Monthly Archives: November 2014

How to Create a Maven Site in Multi-Module Builds (and Publish it on GitHub)

I recently published a small project on GitHub, mostly to play around with the features that GitHub offers over plain git. I came across the GitHub pages features, and wanted to try creating a site from my multi-module Maven project, and have that automatically published on GitHub pages.

It turns out that building a Maven site is a very fragile process, in particular for multi-module builds. There are countless blog posts and posts on stack overflow that deal with this problem, and I am adding just one more after spending half a day figuring things out. I just could not get the internal project links to work: Either the link worked from the direction of the site created by the parent POM to the child POM, or the other way around. At some point, I got the links working in both directions for the site’s side menu, but not for the links in the content section (e.g. the Project Modules overview page).

The key to the problem lies in how Maven creates the relative URLs in the project. Obviously, the project needs a “distribution management” section for the parent module (aggregator project) of the multi-module build. It also needs a “distribution management” section in each child module for the links to work. The URL in each of these sections has to be different in each project, otherwise the links in the report are broken. The reason for this is that some of the relative links in the generated site are computed based on the URL from the “distribution management” section.

In addition to the URL in the “distribution management” section, each module must also have a top-level URL parameter, because some of the links are computed relative to the URL from this top-level parameter.

To make things extra tricky, the two URLs must be the same, because otherwise the two algorithms that compute the links produce a site where some of the links work, and others do not.

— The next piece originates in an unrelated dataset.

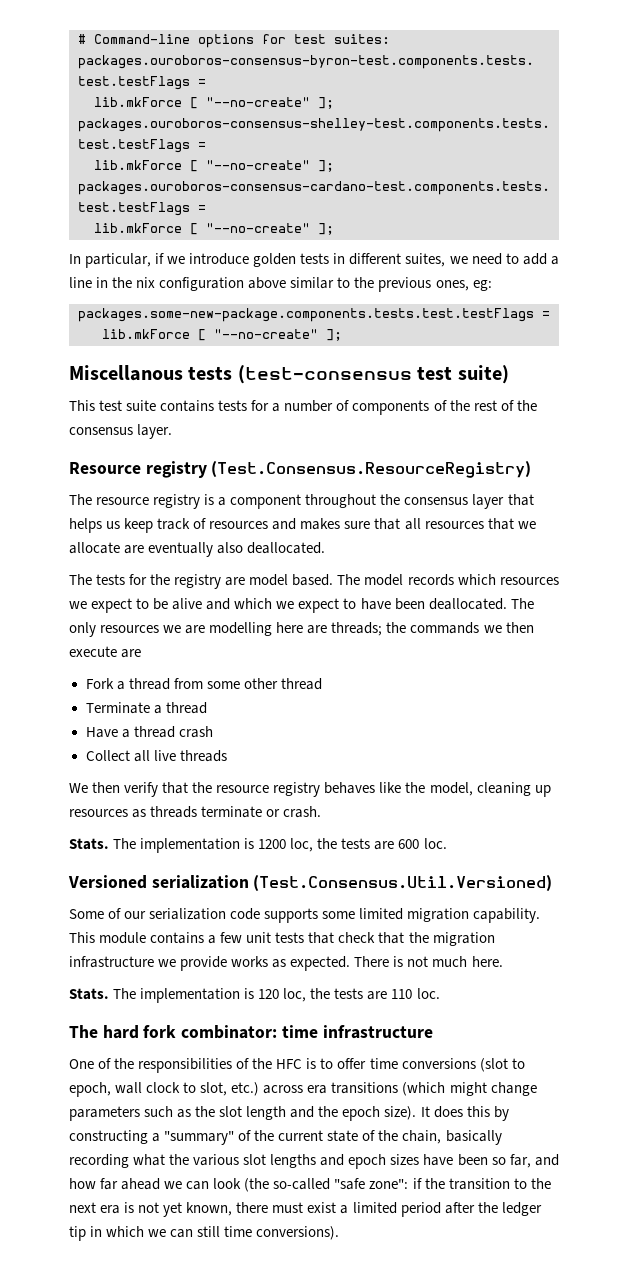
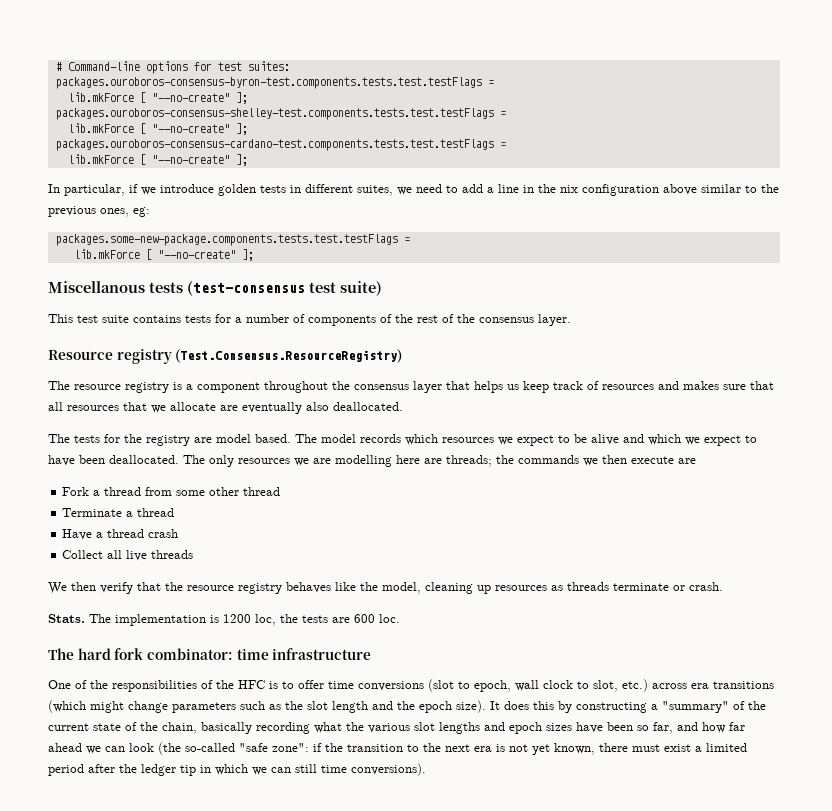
[68,875,553,891] [69,908,541,923] [69,932,495,946] [69,956,503,971] [69,988,440,1003] // Versioned serialization (Test.Consensus.Util.Versioned) // Some of our serialization code supports some limited migration capability. This module contains a few unit tests that check that the migration infrastructure we provide works as expected. There is not much here. // Stats. The implementation is 120 loc, the tests are 110 loc. -> (400, 618) none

As an example, I incorrectly used one of the links as a pointer to the project’s start page, and the other one as the pointer to the project’s Maven page. They shared the same domain, which probably contributed to the mess: The index.html page that the project-report plugin produces (“project information” -> “about” page -> “project modules” overview section) uses the main project URL to derive links, which all ended up having a “../” too much in the relative URL. The maven site plugin uses the “distribution management” URL in “mvn site:stage“, which resulted in the same links being correct in the “modules” side menu.

 

It is crucial to set the project URL correctly on each level, and then reference a module’s project URL again in its distribution management section to overwrite anything that may be inherited from a higher level POM.

The relevant section of the parent POM is set up like so:

<project>
  ...
  <url>http://domain.invalid/root/path/to/project/site/${project.version}/</url>
  ...
  <distributionManagement>
    ...
    <site>
      <id>some-id</id>
      <url>${project.url}</url>
    </site>
    ...
  </distributionManagement>
  ...
</build>

The id in the “site” section may have to match an entry in the ~/.m2/settings.xml file, depending on how the site is being distributed (e.g. automated upload to a webserver). For the setup on GitHub that I am using in this project, this is not required (I decided to copy locally, and then commit to the gh-pages branch – much less brittle, and not a lot of extra work).

Each child POM is set up like so:

<project>
  ...
  <url>http://domain.invalid/root/path/to/project/site/${project.version}/${project.artifactId}/
</url>
  ...
  <distributionManagement>
    ...
    <site>
      <id>some-id</id>
      <url>${project.url}</url>
    </site>
    ...
  </distributionManagement>
  ...
</build>

Note that the format of the URL must be specified as in the example, and the distribution management section must be present.

The distribution management section in the child POM looks exactly like the one in the parent POM. However, if it is omitted, then the distribution management section of the parent will eventually be used. It took me a while to figure this out, but apparently the order in which Maven seems to process this is to first do variable expansion, and then inheritance second. This means that, if the distribution management section were removed in the child, the child POM would inherit the parent’s distribution management section with the expanded URL, putting the value of the parent’s project URL into the child’s POM, and not the child’s URL that contains the artifact ID. Or, in other words, the URL value in the child POM would be ignored.

The interesting thing is that, according to the Maven Site Plugin documentation, the inheritance should work correctly as long as the multi-module build follows the Maven naming conventions:

  • If subprojects inherit the (distribution) site URL from a parent POM, they will automatically append their artifactId to form their effective deployment location. This goes for both the project url and the url defined in the <distributionManagement> element of the pom.
  • If your multi-module tree does not follow the Maven conventions, or if module directories are named differently than module artifacts, you have to specify the url’s for each child project.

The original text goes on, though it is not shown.